Black Lotus Labs discovered a new threat called Themoon, targeting Small Office Home Office (SOHO) and Internet of Things (IOT) management offices in 88 countries. The threat has infected nearly 7,000 ASUS routers.
Themoon is associated with the anonymous proxy service Faceless, which utilizes infected devices to route cybercriminals’ traffic in order to conceal their activities. Malicious campaigns such as ICEDID and Solarmarker are already using this network to mask their online actions.
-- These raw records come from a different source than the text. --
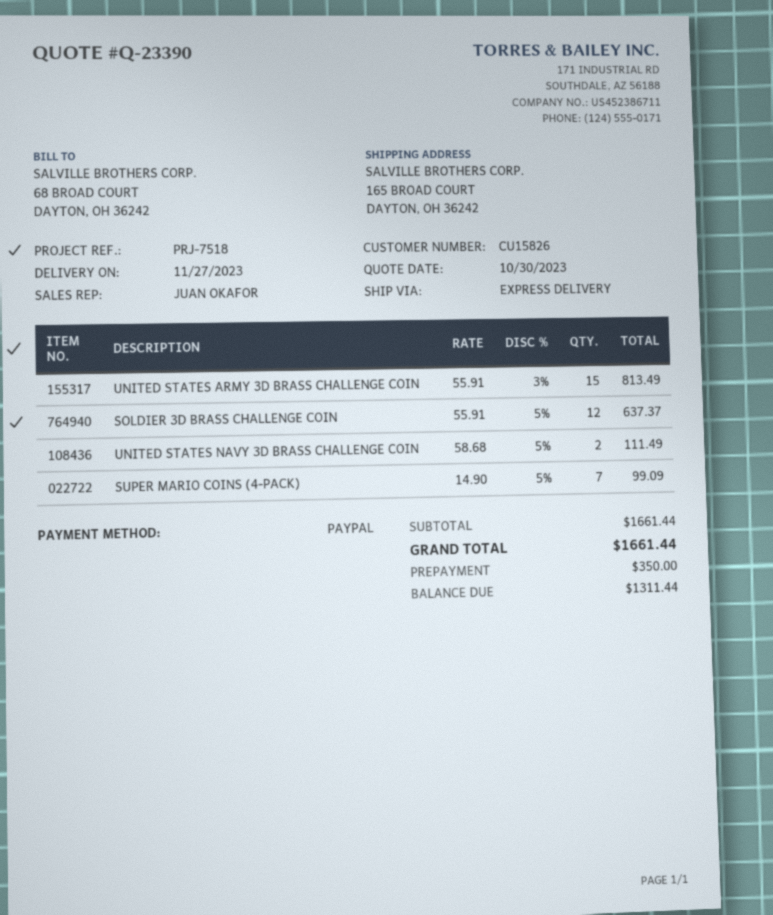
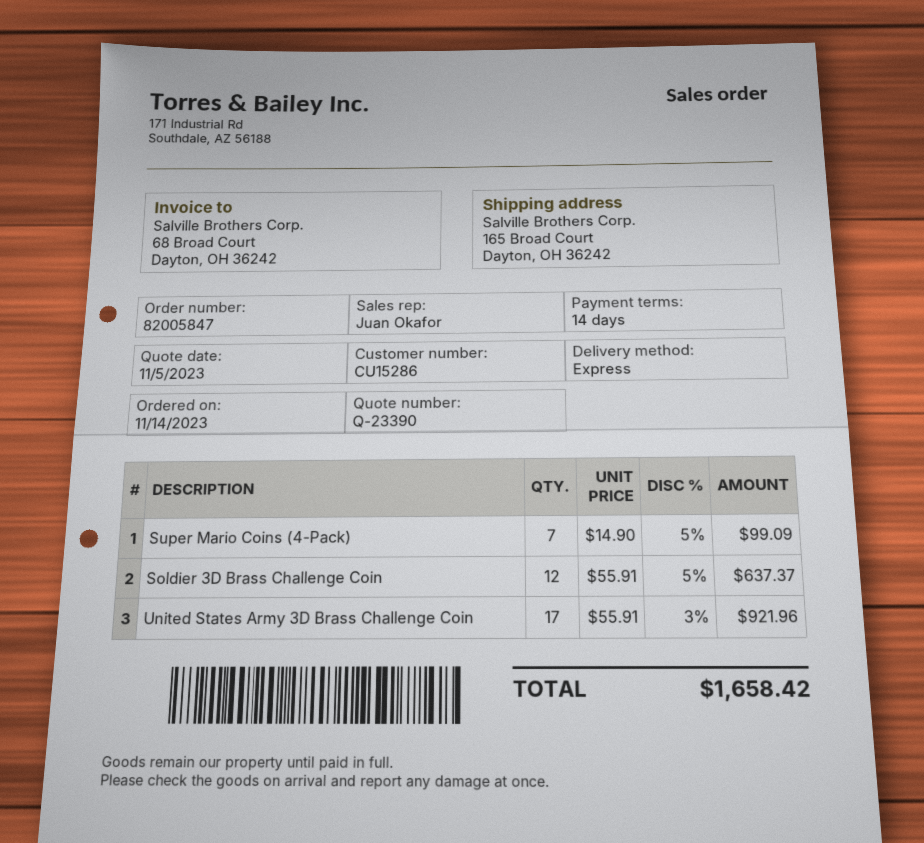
quote date: 2023-10-30 -> 2023-11-05
customer number: CU15826 -> CU15286
UNITED STATES ARMY 3D BRASS CHALLENGE COIN: 15 x 55.91 - 3% = 813.49 -> 17 x 55.91 - 3% = 921.96
UNITED STATES NAVY 3D BRASS CHALLENGE COIN: 2 x 58.68 - 5% = 111.49 -> none
total: 1661.44 -> 1658.42

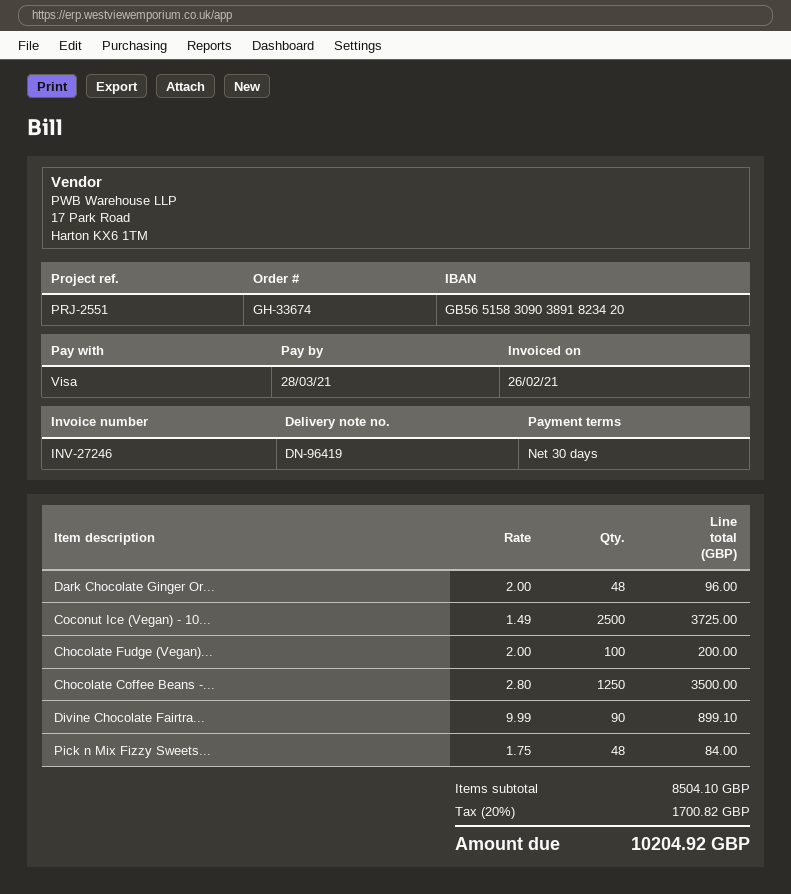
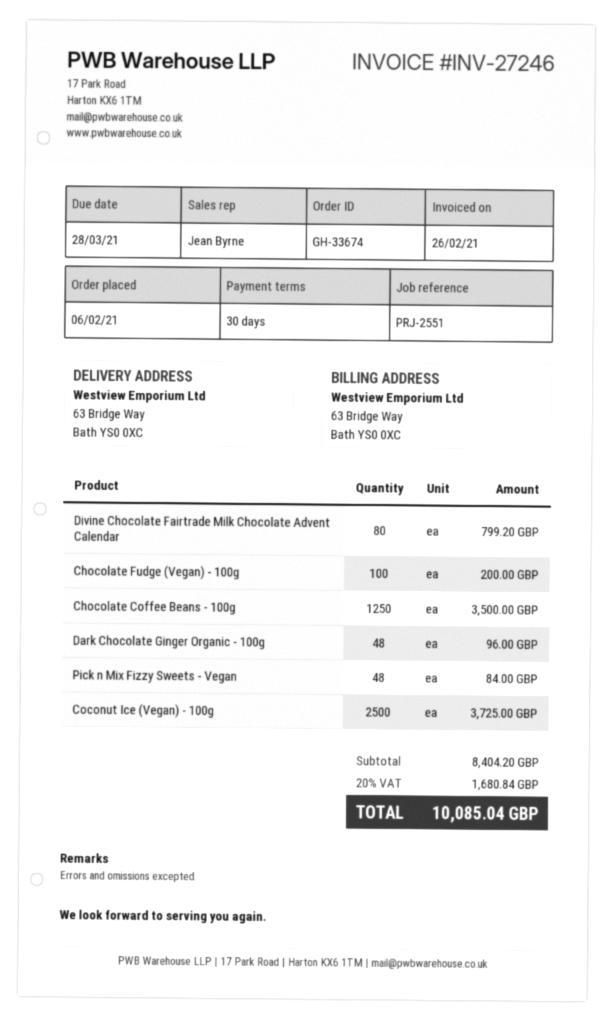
Divine Chocolate Fairtra...: 90 for 899.10 -> 80 for 799.20
subtotal: 8504.10 -> 8404.20
tax: 20% = 1700.82 -> 20% = 1680.84
total: 10204.92 -> 10085.04

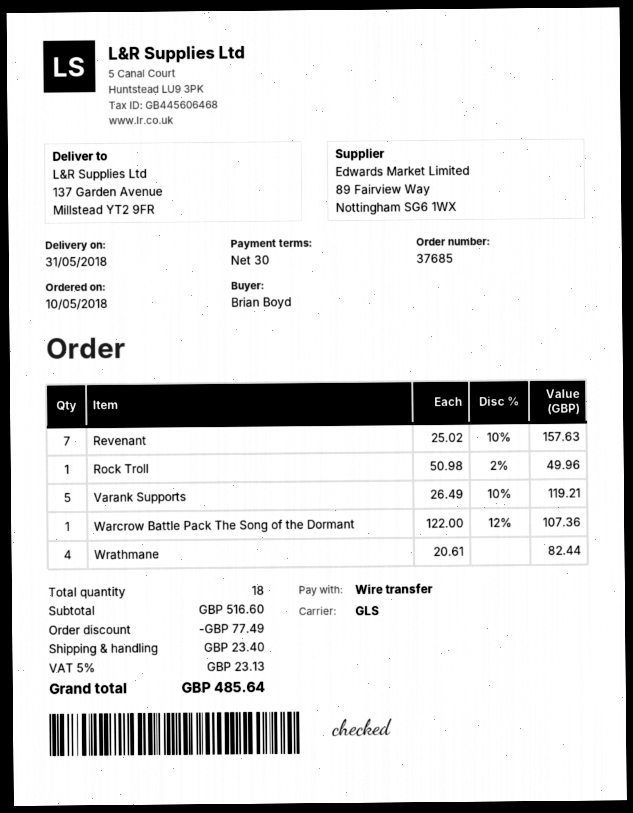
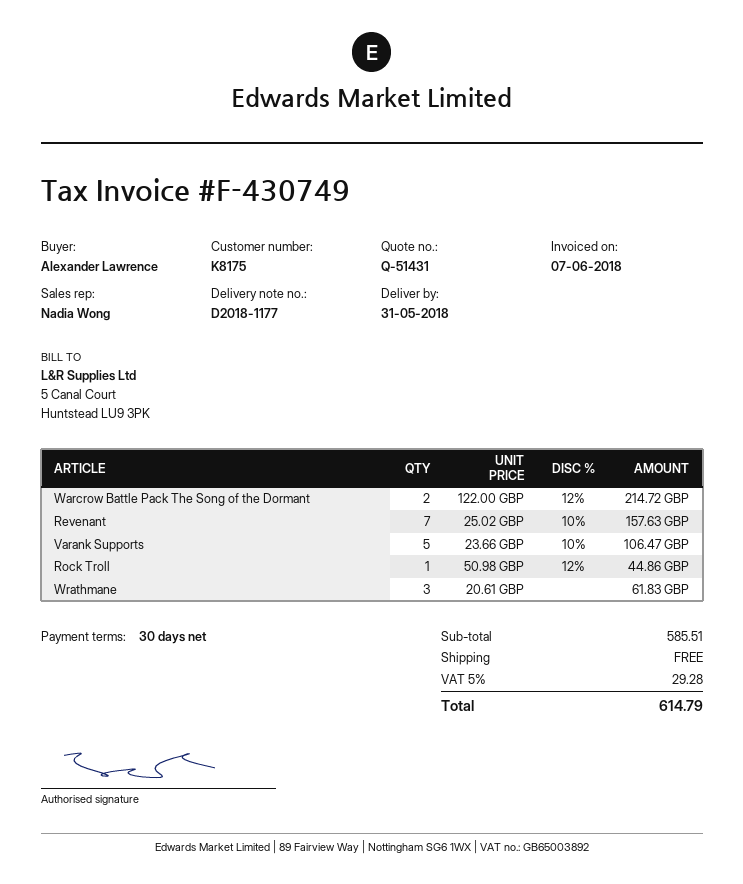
ordered by: Brian Boyd -> Alexander Lawrence
Rock Troll: 1 x 50.98 - 2% = 49.96 -> 1 x 50.98 - 12% = 44.86
Varank Supports: 5 x 26.49 - 10% = 119.21 -> 5 x 23.66 - 10% = 106.47
Warcrow Battle Pack The Song of the Dormant: 1 x 122.00 - 12% = 107.36 -> 2 x 122.00 - 12% = 214.72
Wrathmane: 4 x 20.61 = 82.44 -> 3 x 20.61 = 61.83
subtotal: 516.60 -> 585.51
discount: 77.49 -> none
shipping: 23.40 -> 0.00
tax: 5% = 23.13 -> 5% = 29.28
total: 485.64 -> 614.79

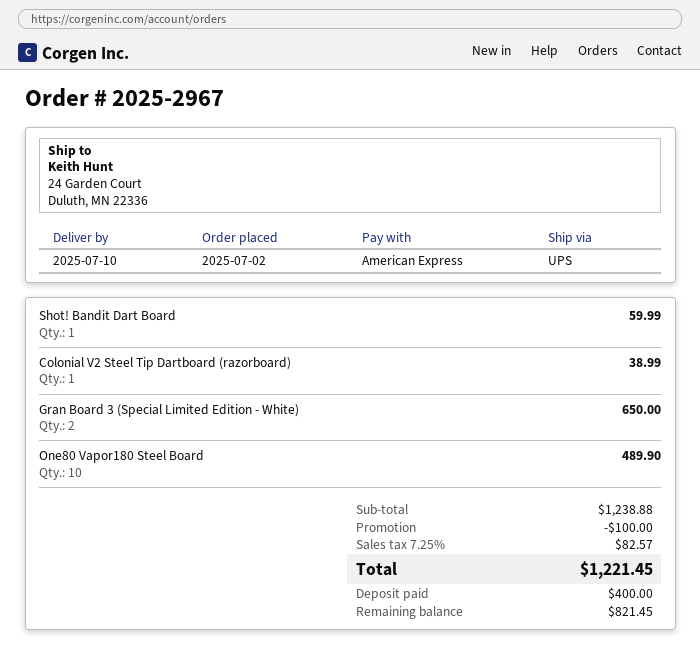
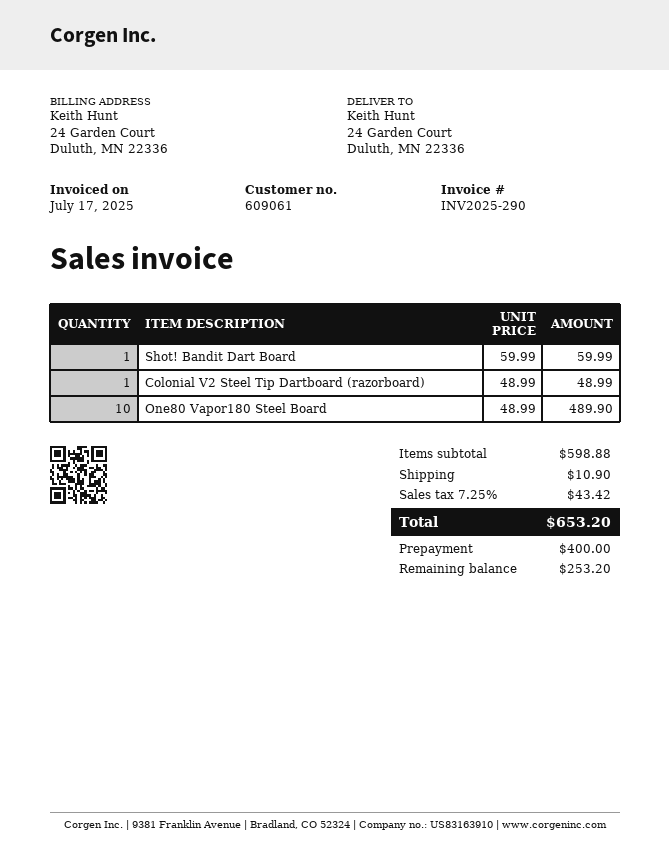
Colonial V2 Steel Tip Dartboard (razorboard): 1 for 38.99 -> 1 for 48.99
Gran Board 3 (Special Limited Edition - White): 2 for 650.00 -> none
subtotal: 1238.88 -> 598.88
discount: 100.00 -> none
shipping: none -> 10.90
tax: 7.25% = 82.57 -> 7.25% = 43.42
total: 1221.45 -> 653.20
balance: 821.45 -> 253.20

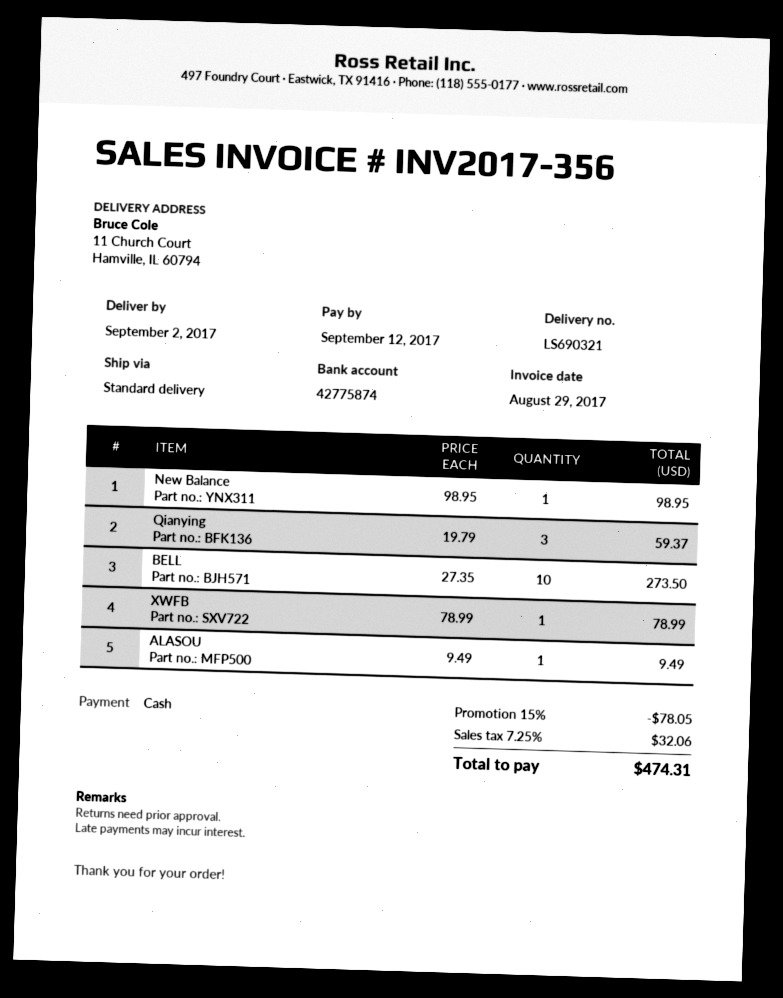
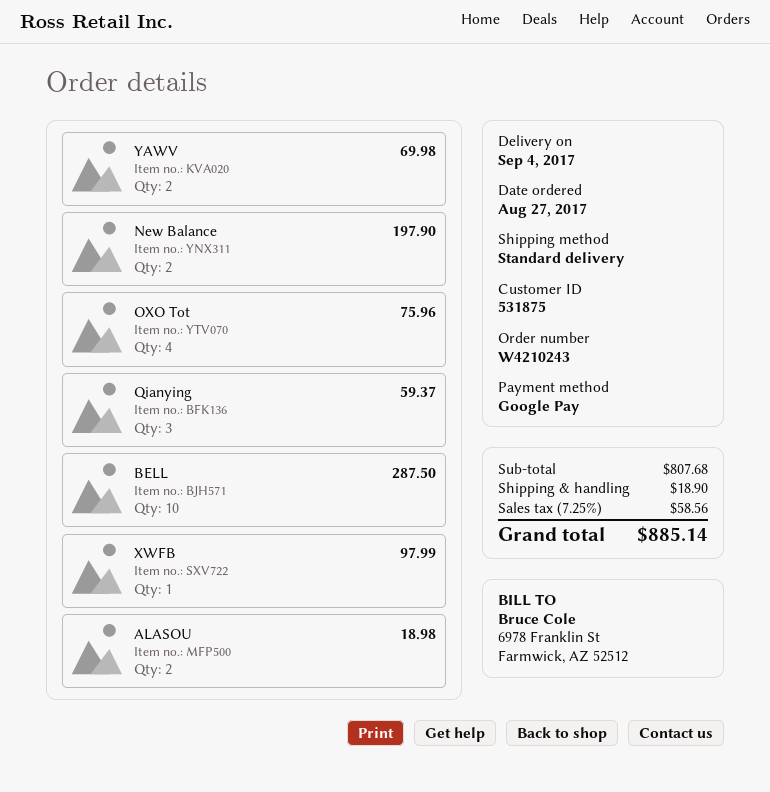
delivery date: 2017-09-02 -> 2017-09-04
payment method: cash -> Google Pay
New Balance: 1 for 98.95 -> 2 for 197.90
BELL: 10 for 273.50 -> 10 for 287.50
XWFB: 1 for 78.99 -> 1 for 97.99
ALASOU: 1 for 9.49 -> 2 for 18.98
YAWV: none -> 2 for 69.98
OXO Tot: none -> 4 for 75.96
discount: 15% = 78.05 -> none
shipping: none -> 18.90
tax: 7.25% = 32.06 -> 7.25% = 58.56
total: 474.31 -> 885.14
During the campaign, approximately 7,000 devices per week were compromised, with ASUS routers being the primary target. It is likely that attackers exploited well-known vulnerabilities in firmware or brute force methods to access these devices.
Once inside a device, the malicious software sets up traffic filtering rules and attempts to communicate with the C2 server for further instructions. Some servers may deliver additional components to scan for vulnerable servers or proxy traffic.
Faceless is a proxy service catering to cybercriminals that operates without customer verification processes and only accepts cryptocurrency payments. To safeguard their infrastructure, Faceless operators restrict infected devices to communicate with a single server throughout the infection period.
Scheme of the proxy service Faceless
A study from Black Lotus Labs reveals that around 30% of infections persist for over 50 days, while 15% are detected and removed within 48 hours.
Life span of infected devices
Although Themoon and Faceless are interconnected, they are separate cybercrime ecosystems as not all infections are necessarily part of the Faceless botnet. To defend against such threats, it is advisable to use strong passwords and update device firmware regularly to address known vulnerabilities. Outdated devices that are no longer supported should be replaced with newer models. Warning signs of device infection include connectivity issues, overheating, and suspicious changes to settings.